NON RIESCONO a crederlo perché Gatti è stato un enfant prodigedella politica torinese, il giovane di belle speranze su cui puntavano i dirigenti del Pci negli anni Ottanta, persone del calibro di Chiamparino e di Piero Fassino, e maestro per molti della generazione successiva, come il senatore Stefano Esposito e l’ex consigliere comunale Luca Cassiani: “Ne rivendico ancora l’amicizia – dice quest’ultimo – e non penso sia possibile che abbia fatto questo”. Esposito aggiunge: “È come un soldato asburgico col chiodo in testa, rigorosissimo. Lo conosco da 35 anni e questa storia non la capisco”.

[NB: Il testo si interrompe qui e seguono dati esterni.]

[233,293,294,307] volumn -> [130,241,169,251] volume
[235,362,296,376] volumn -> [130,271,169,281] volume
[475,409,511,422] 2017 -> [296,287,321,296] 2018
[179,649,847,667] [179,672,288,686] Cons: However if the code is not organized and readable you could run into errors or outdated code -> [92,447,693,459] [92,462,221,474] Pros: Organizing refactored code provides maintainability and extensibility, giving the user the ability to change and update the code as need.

Politico e manager rigoroso, dunque. Gatti viene da Torre Pellice, località delle valli valdesi. Lui rivendica molto questo aspetto: proviene da una famiglia della borghesia protestante, suo padre è stato rettore dell’università Ca’ Foscari di Venezia, sua madre di cognome fa Geymonat, come il filosofo e matematico Ludovico di cui è parente. Da ragazzo ha studiato al liceo classico “Massimo D’A z eglio” di Torino, da cui sono passati molti intellettuali. Nei primi anni Ottanta milita nella Federazione giovanile comunista italiana, di cui è un dirigente, responsabile degli studenti medi, componente della segreteria nazionale e candidato alla successione di Pietro Folena, ruolo che rifiuta (e assunto poi da Gianni Cuperlo). Nel 1985 viene eletto consigliere comunale per il Pci insieme a Fassino e a Domenico Carpanini, colui che nel 2001 doveva diventare sindaco di Torino se non fosse stato stroncato da un ictus in campagna elettorale.

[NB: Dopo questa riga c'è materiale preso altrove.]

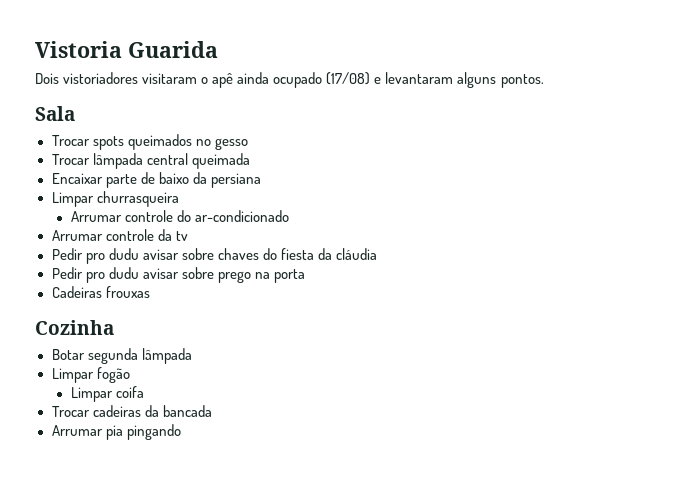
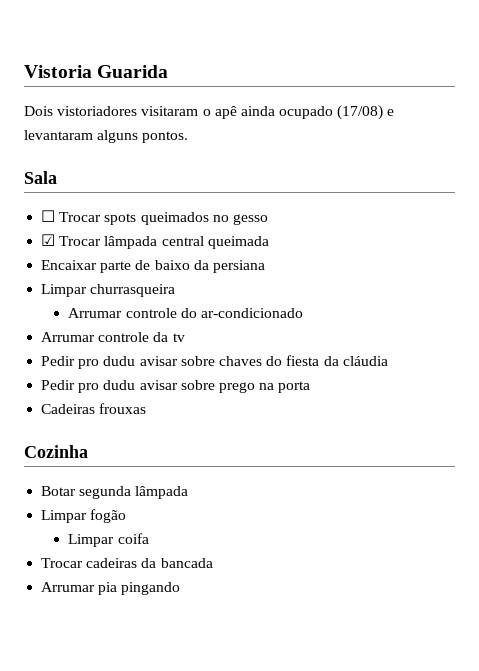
(75, 113) none -> [41,210,56,222] ☐
(248, 144) none -> [41,234,56,246] ☑

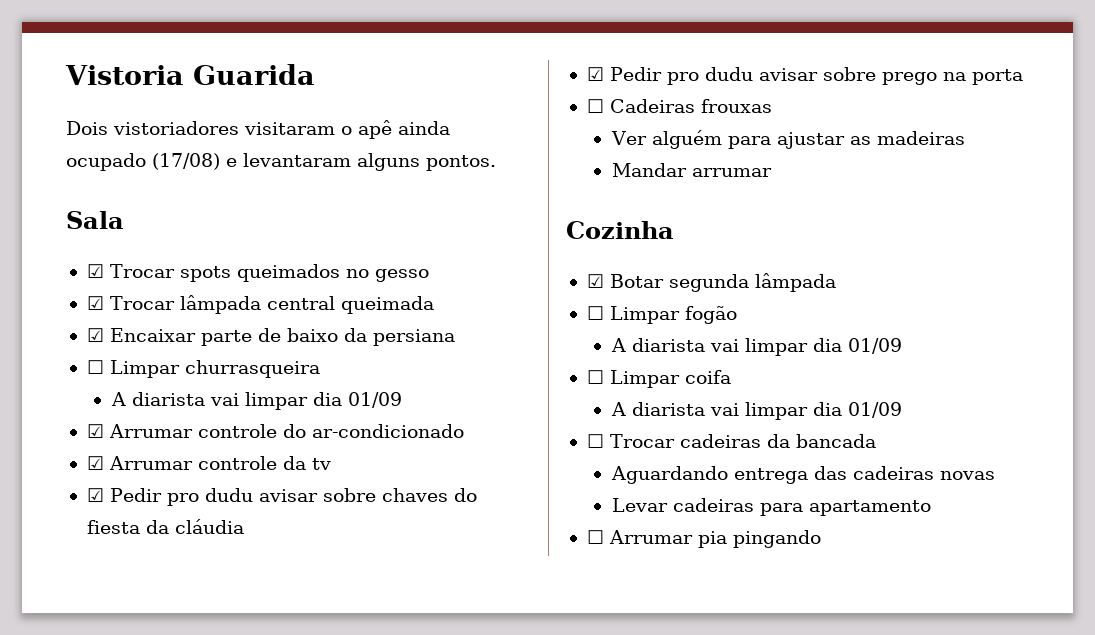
[41,210,56,222] ☐ -> [86,264,104,278] ☑
(269, 242) none -> [86,328,104,342] ☑
(265, 266) none -> [86,360,104,374] ☐
(176, 290) none -> [110,392,402,410] [86,424,104,438] A diarista vai limpar dia 01/09 // ☑
(303, 313) none -> [86,456,104,470] ☑
(185, 337) none -> [86,488,104,502] ☑
(388, 361) none -> [586,67,604,81] ☑
(311, 387) none -> [586,99,604,113] ☐
(147, 408) none -> [610,130,965,149] [611,163,772,177] // Ver alguém para ajustar as madeiras // Mandar arrumar
(88, 451) none -> [586,274,604,288] ☑
(189, 492) none -> [586,306,604,320] ☐
[68,533,149,547] [41,558,213,568] Limpar coifa // Trocar cadeiras da bancada // -> [610,338,902,356] [586,370,731,388] [610,402,902,420] [586,434,876,448] [610,466,995,484] [611,498,931,516] [586,530,604,544] A diarista vai limpar dia 01/09 // ☐ Limpar coifa // A diarista vai limpar dia 01/09 // ☐ Trocar cadeiras da bancada // Aguardando entrega das cadeiras novas // Levar cadeiras para apartamento // ☐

CARPANINI era il vicesindaco di Valentino Castellani, eletto nel 1993, anno di cambiamenti dopo la stagione di “Mani pulite”, autore di un progetto politico che non piace a Gatti, motivo per cui lascia la politica dopo l’esperienza in consiglio comunale. Diventa imprenditore e consulente per enti pubblici e aziende private. Nel frattempo ottiene qualche nomina pubblica, prima come consigliere nell’Azienda acque metropolitane che ora si chiama Smat e poi in Expo2020, che gestiva padiglioni espositivi al Lin- gotto. Entra anche nella galassia del Gruppo Gavio, in cui lavora adesso. Nel 2010 il Pd al Consiglio regionale lo vuole come vicepresidente di Finpiemonte in quota minoranza e nel 2012, quando il presidente Massimo Feira si dimette per un’inchiesta, il governatore leghista Roberto Cota lo lascia al vertice perché le sue doti sono apprezzate anche dal centrodestra. In molti ora stentano a credere che lì, all’apice, possa essersi messo nei guai per un affare privato gestito male. La Procura intanto indaga contro ignoti per peculato dopo la denuncia del suo successore, Stefano Ambrosini, appoggiato da Chiamparino. Ieri in consiglio regionale è intervenuto sulla vicenda senza usare troppe sfumature nei confronti di un uomo su cui molto aveva scommesso, un manager da lui molto ascoltato.